• [WHAT IS REQUIRED]
In the copy, include every record below exactly as it appears, but no pictures.

[Front-end code change data]
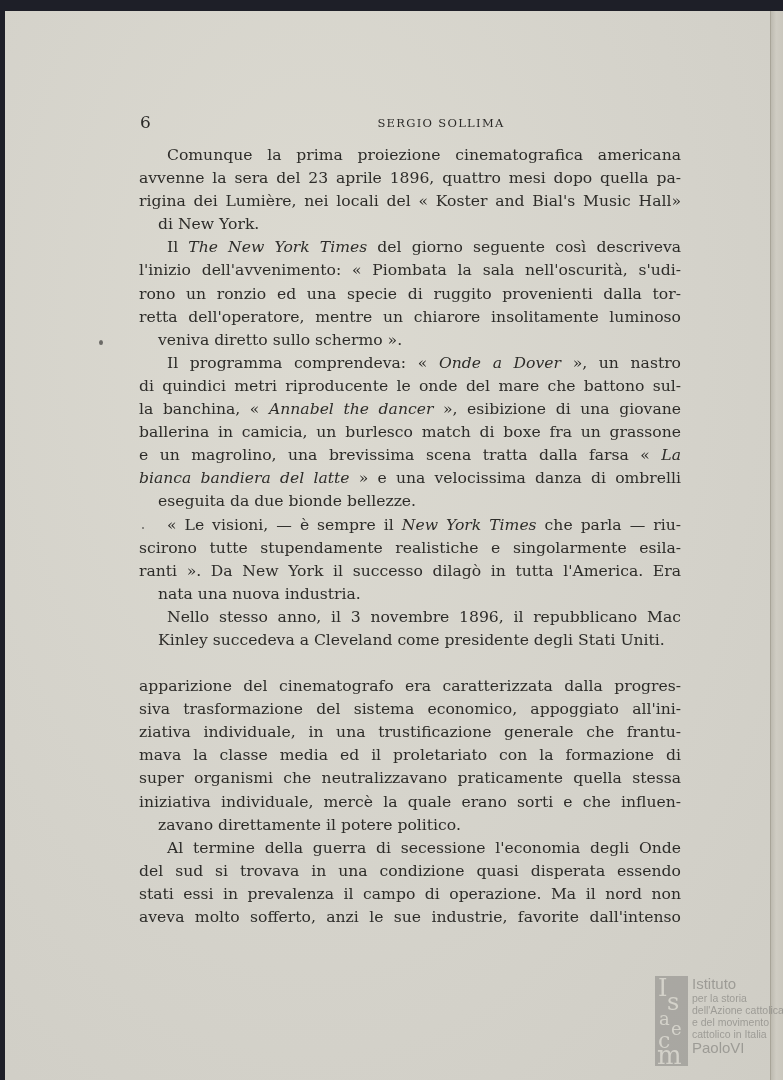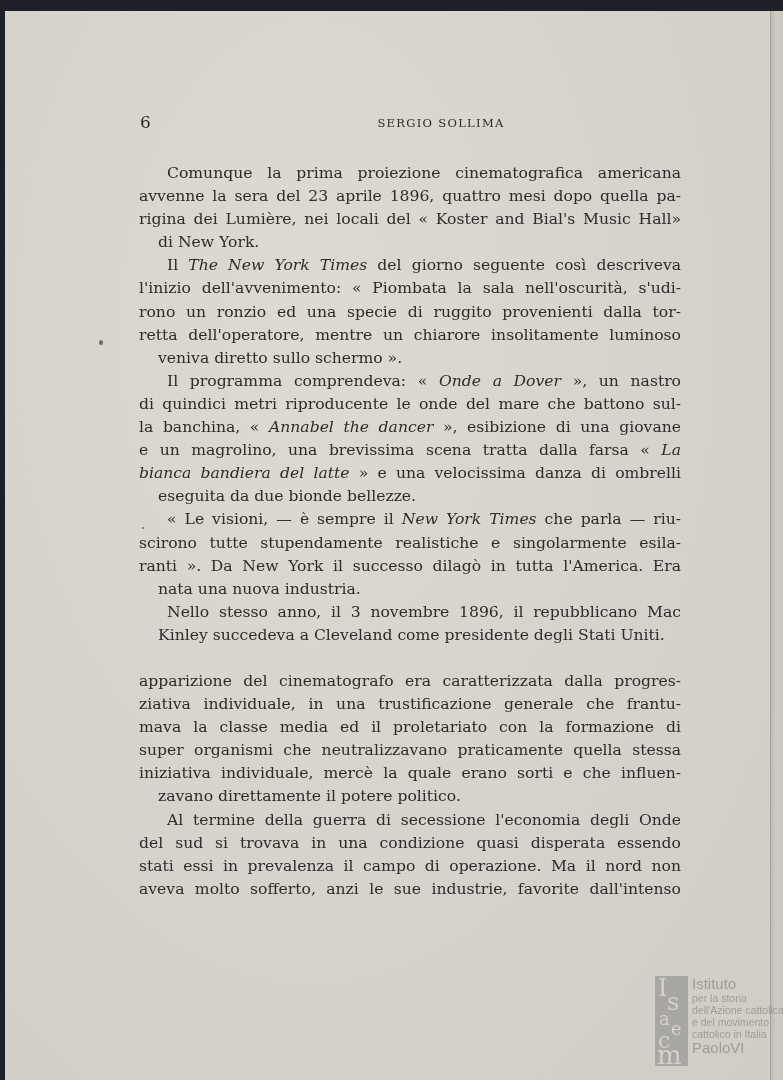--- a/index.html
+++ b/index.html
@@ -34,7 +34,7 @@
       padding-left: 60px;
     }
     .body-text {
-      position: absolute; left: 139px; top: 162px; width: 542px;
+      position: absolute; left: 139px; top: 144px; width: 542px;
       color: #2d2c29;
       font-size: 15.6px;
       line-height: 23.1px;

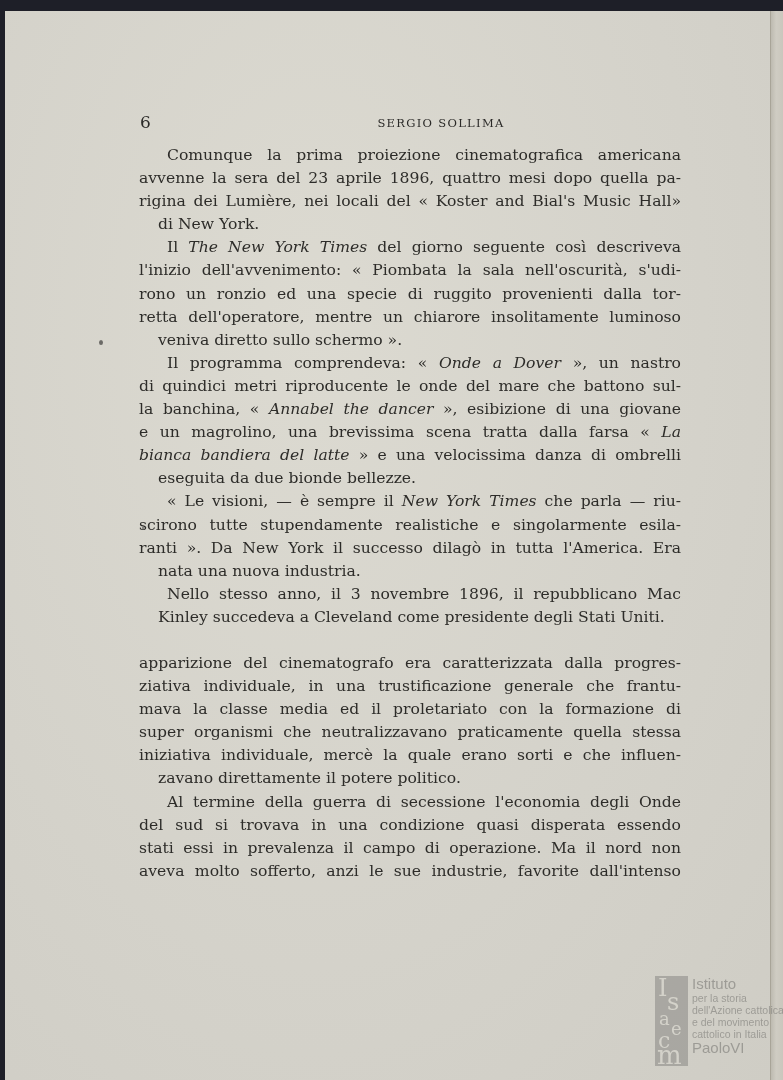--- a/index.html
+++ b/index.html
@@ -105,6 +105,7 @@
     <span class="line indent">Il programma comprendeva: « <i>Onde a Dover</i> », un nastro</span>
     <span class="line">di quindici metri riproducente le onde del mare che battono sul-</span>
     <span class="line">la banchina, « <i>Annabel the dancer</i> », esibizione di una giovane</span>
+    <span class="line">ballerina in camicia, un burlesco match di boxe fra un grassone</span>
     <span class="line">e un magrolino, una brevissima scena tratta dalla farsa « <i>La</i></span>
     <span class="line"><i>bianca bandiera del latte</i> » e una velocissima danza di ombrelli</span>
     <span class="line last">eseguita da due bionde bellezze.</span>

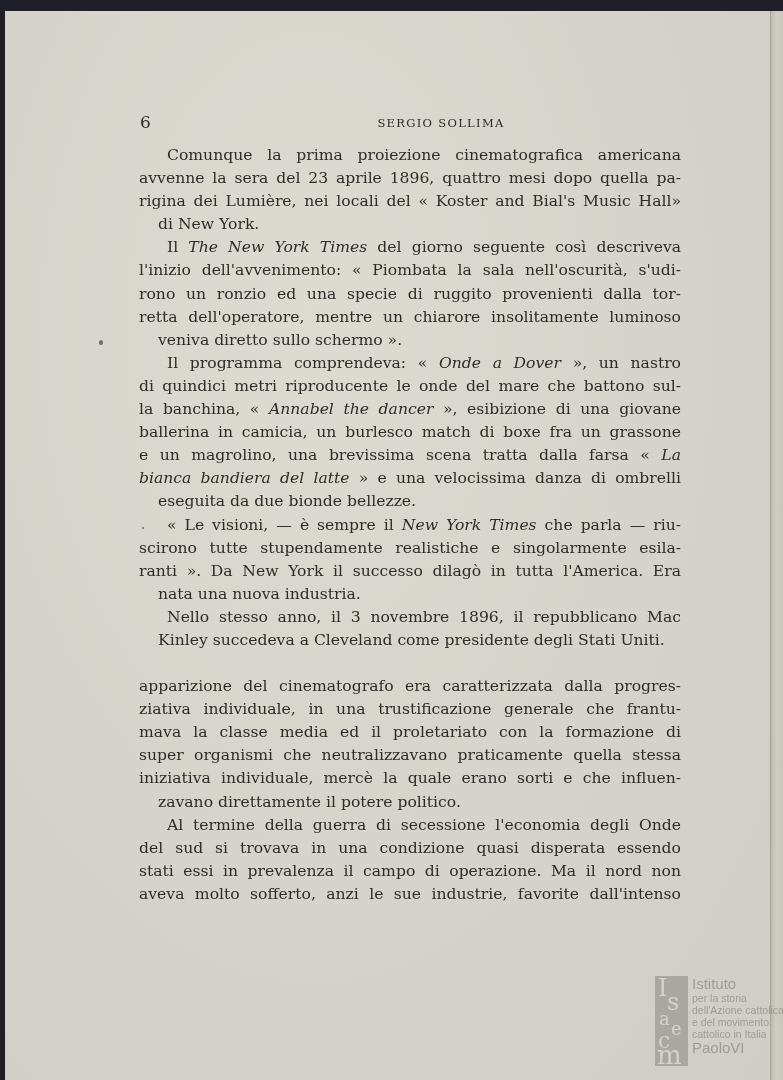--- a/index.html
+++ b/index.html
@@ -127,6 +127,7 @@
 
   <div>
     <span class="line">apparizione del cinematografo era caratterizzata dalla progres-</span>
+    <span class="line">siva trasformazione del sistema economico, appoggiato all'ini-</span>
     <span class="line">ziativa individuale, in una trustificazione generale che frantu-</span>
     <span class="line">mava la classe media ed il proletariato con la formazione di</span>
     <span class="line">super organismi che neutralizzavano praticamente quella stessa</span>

• [REPLY]
--- a/index.html
+++ b/index.html
@@ -34,7 +34,7 @@
       padding-left: 60px;
     }
     .body-text {
-      position: absolute; left: 139px; top: 162px; width: 542px;
+      position: absolute; left: 139px; top: 144px; width: 542px;
       color: #2d2c29;
       font-size: 15.6px;
       line-height: 23.1px;

--- a/index.html
+++ b/index.html
@@ -105,6 +105,7 @@
     <span class="line indent">Il programma comprendeva: « <i>Onde a Dover</i> », un nastro</span>
     <span class="line">di quindici metri riproducente le onde del mare che battono sul-</span>
     <span class="line">la banchina, « <i>Annabel the dancer</i> », esibizione di una giovane</span>
+    <span class="line">ballerina in camicia, un burlesco match di boxe fra un grassone</span>
     <span class="line">e un magrolino, una brevissima scena tratta dalla farsa « <i>La</i></span>
     <span class="line"><i>bianca bandiera del latte</i> » e una velocissima danza di ombrelli</span>
     <span class="line last">eseguita da due bionde bellezze.</span>

--- a/index.html
+++ b/index.html
@@ -127,6 +127,7 @@
 
   <div>
     <span class="line">apparizione del cinematografo era caratterizzata dalla progres-</span>
+    <span class="line">siva trasformazione del sistema economico, appoggiato all'ini-</span>
     <span class="line">ziativa individuale, in una trustificazione generale che frantu-</span>
     <span class="line">mava la classe media ed il proletariato con la formazione di</span>
     <span class="line">super organismi che neutralizzavano praticamente quella stessa</span>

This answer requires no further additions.